Seconde lettre de M. de Condorcet, à M. le comte Mathieu de Montmorency, député du bailliage de Montfort-l’Amaury


SECONDE LETTRE


De M. De Condorcet, à M. le Comte Mathieu de Montmorency, Député du Bailliage de Montfort-l’Amaury.


À Paris, le 6 Septembre 1789.


Monsieur le comte,

Vous avez accueilli mes réflexions avec tant de bonté que j’oſerai encore vous dérober quelques momens.

La manière de former une ſeconde Chambre, d’organiſer ce qu’on appelle un Sénat (que j’aimerois mieux appeller Conſeil-National) eſt une des queſtions les plus importantes qui reſtent à décider.

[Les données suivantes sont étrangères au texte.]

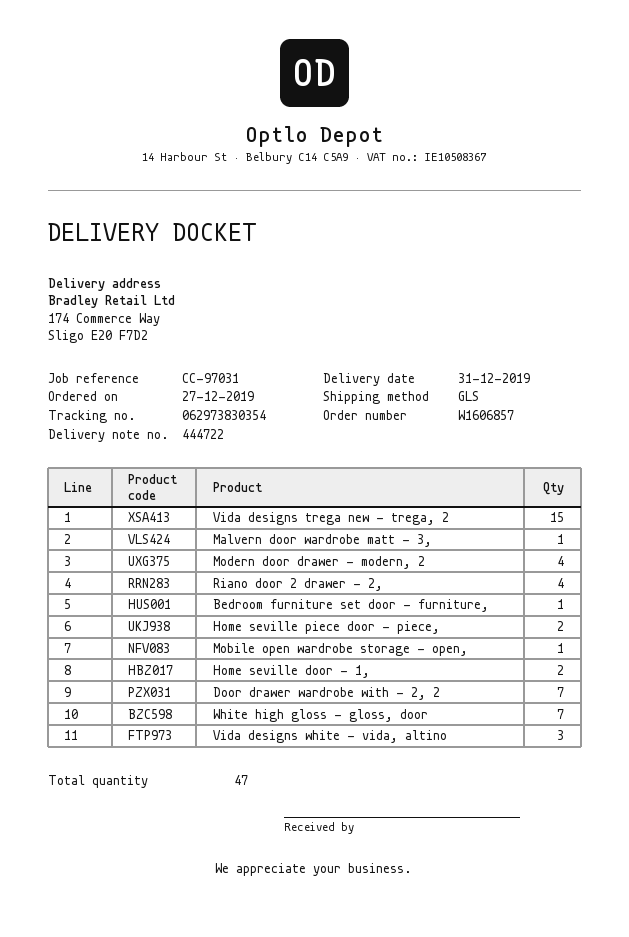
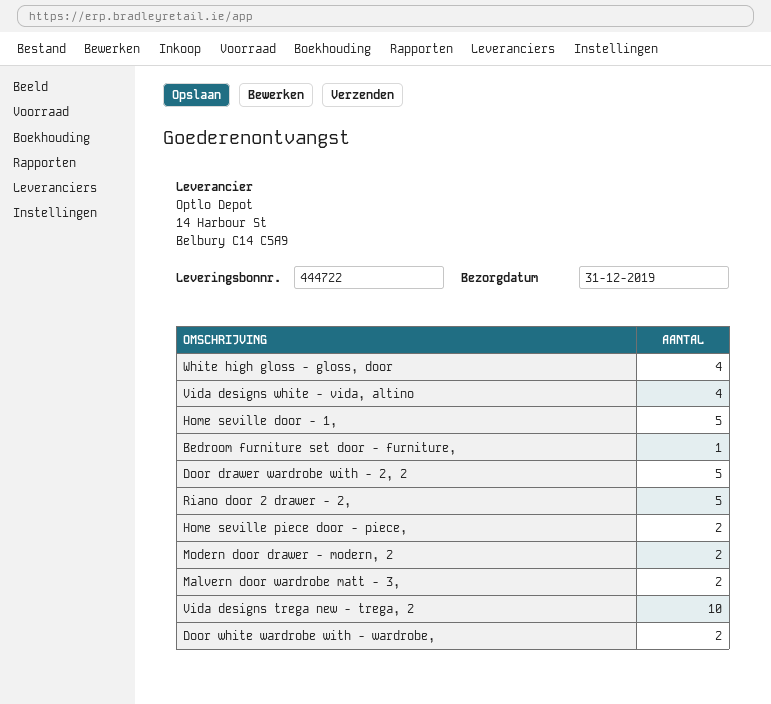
Vida designs trega new - trega, 2: 15 -> 10
Malvern door wardrobe matt - 3,: 1 -> 2
Modern door drawer - modern, 2: 4 -> 2
Riano door 2 drawer - 2,: 4 -> 5
Mobile open wardrobe storage - open,: 1 -> none
Home seville door - 1,: 2 -> 5
Door drawer wardrobe with - 2, 2: 7 -> 5
White high gloss - gloss, door: 7 -> 4
Vida designs white - vida, altino: 3 -> 4
Door white wardrobe with - wardrobe,: none -> 2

C’eſt par là que nous montrerons ſi nous ne ſavons encore que copier ou ſi, du moins par le choix des exemples, nous méritons déja de ſervir de modèles.

On a propoſé de joindre à l’Aſſemblée des Repréſentans, une Chambre moins nombreuſe, compoſée d’une manière différente.

Qui ne ſeroit pas élue par l’Univerſalité des Citoyens.

Dont les Membres ſeroient à vie ou nommés pour un temps plus long que les Repréſentans.

À laquelle on attribueroit quelques parties du pouvoir judiciaire.

Qui auroit enfin un droit négatif ou abſolu ou ſuſpenſif pour toute la durée d’une Aſſemblée Nationale.

Je penſe au contraire que la compoſition de cette Chambre doit être la même que celle de l’Aſſemblée Nationale.

Qu’elle doit être élue abſolument de la même manière ;

Que les Membres doivent être réélus aux mêmes époques ;

Qu’elle ne doit avoir d’autres fonctions que l’examen & la diſcuſſion des décrets préparés dans l’Aſſemblée Nationale ; Qu’il ne faut enfin lui accorder que le droit de ſuſpendre pour un temps déterminé la publication des décrets de l’Aſſemblée.

Ce Conſeil ne peut être utile qu’autant qu’il ſera un Corps peu nombreux d’hommes plus inſtruits qu’un grand nombre des Membres de l’Aſſemblée Nationale.

Je dis plus inſtruits & non plus éclairés, parce que l’objet de cette inſtitution n’eſt pas tant d’empêcher l’Aſſemblée des Repréſentans d’adopter des principes erronnés que de l’empêcher, ſoit de s’écarter des bons principes qu’elle même reconnoit, ſoit de prendre avec trop de célérité des réſolutions dont elle n’ait point apperçu toutes les conséquences, ſoit enfin d’inſérer dans ſes décrets des diſpoſitions dont les ſuites ſeroient nuiſibles contrediroient des Loix ſubſiſtantes que l’Aſſemblée n’a pas eu l’intention de révoquer.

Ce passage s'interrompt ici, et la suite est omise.